🤖 AI Summary
To address the suboptimal performance of multilingual large language models (LLMs) on low-resource languages—specifically Urdu—this paper introduces UrduLLaMA 1.0, the first LLM exclusively designed for Urdu. Built upon the Llama-3.1-8B-Instruct architecture, it innovatively combines continual pretraining with parameter-efficient fine-tuning (PEFT) under extremely limited data conditions: 128M Urdu tokens for continual pretraining, followed by LoRA-based fine-tuning on 41K Urdu instruction-response pairs and 50K English–Urdu parallel sentence pairs. This hybrid adaptation strategy substantially enhances Urdu language understanding, instruction following, and English–Urdu translation capabilities. On three major machine translation benchmarks, UrduLLaMA 1.0 achieves BLEU scores surpassing prior state-of-the-art (SOTA) methods by +4.2–6.8 points. The work establishes a new paradigm and benchmark for high-quality, small-scale LLM adaptation in low-resource settings.
📝 Abstract
Multilingual Large Language Models (LLMs) often provide suboptimal performance on low-resource languages like Urdu. This paper introduces UrduLLaMA 1.0, a model derived from the open-source Llama-3.1-8B-Instruct architecture and continually pre-trained on 128 million Urdu tokens, capturing the rich diversity of the language.
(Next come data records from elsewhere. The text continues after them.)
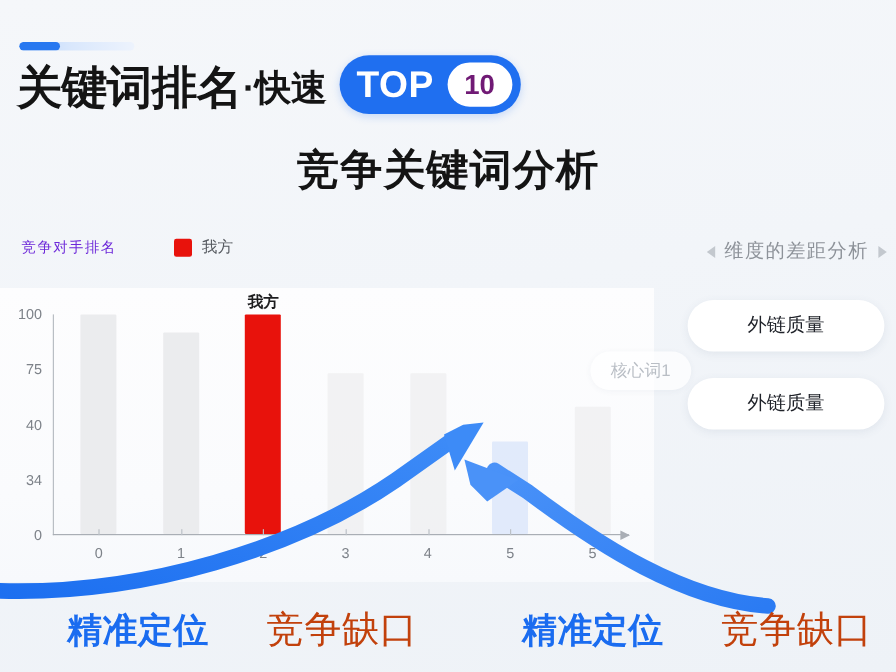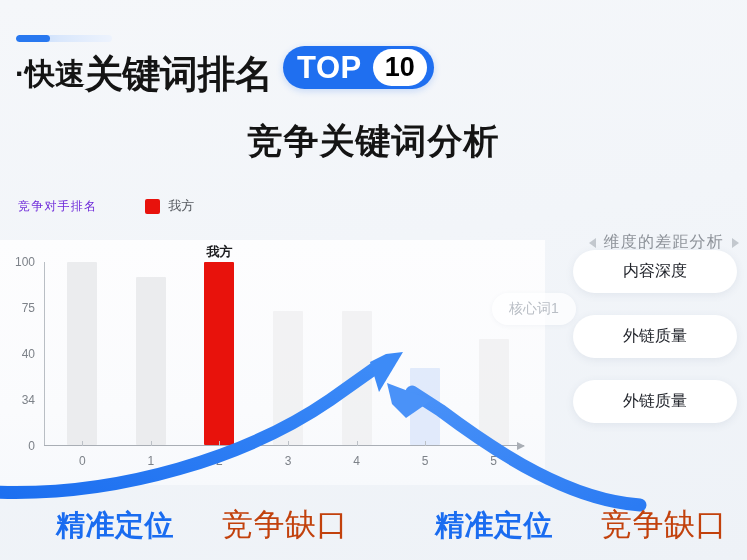"·快速" span { order: before "关键词排名" -> after "关键词排名" }
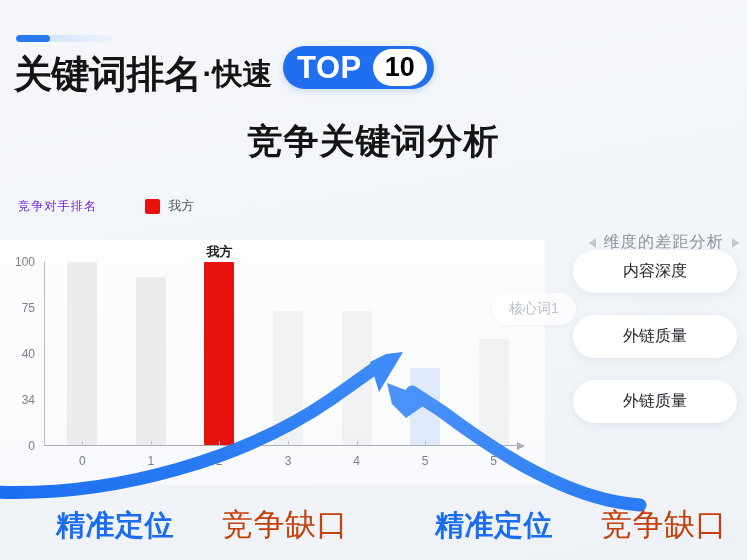"TOP" #top-badge { height: 43px -> 49px }
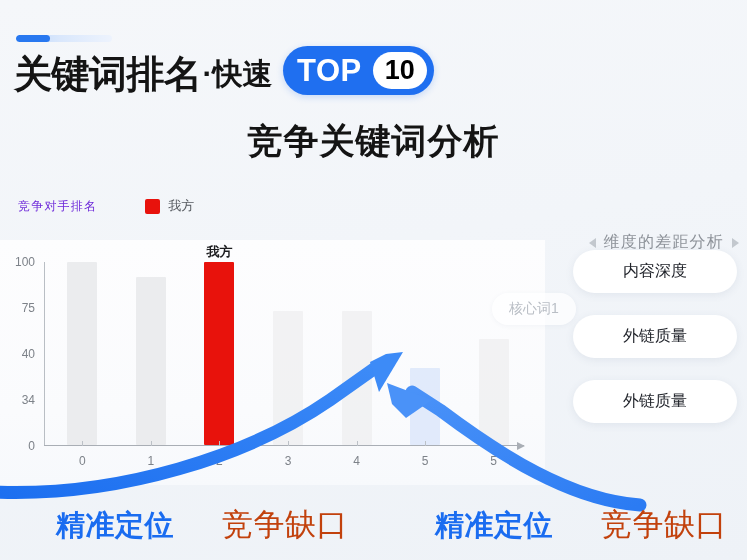"10" #top-badge-count { color: #000000 -> #701a75; font-size: 27px -> 23px }
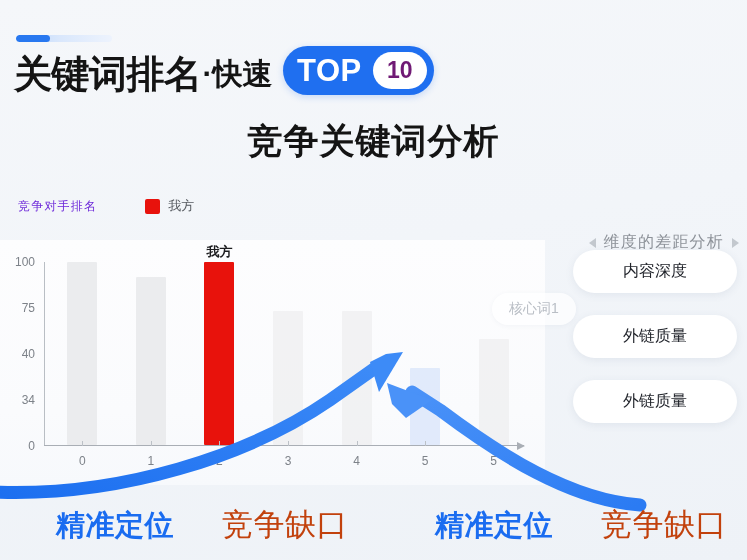"维度的差距分析" #right-header { margin-top: 33px -> none }
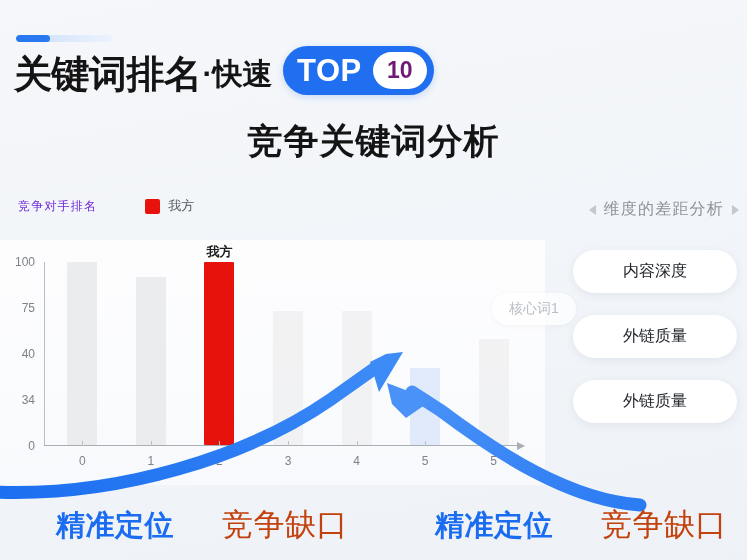"内容深度" div.dim-card { html: <div> <span>内容深度</span> </div> -> none }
To enhance instruction-following and translation capabilities, we leverage Low-Rank Adaptation (LoRA) to fine tune the model on 41,000 Urdu instructions and approximately 50,000 English-Urdu translation pairs. Evaluation across three machine translation datasets demonstrates significant performance improvements compared to state-of-the-art (SOTA) models, establishing a new benchmark for Urdu LLMs. These findings underscore the potential of targeted adaptation strategies with limited data and computational resources to address the unique challenges of low-resource languages.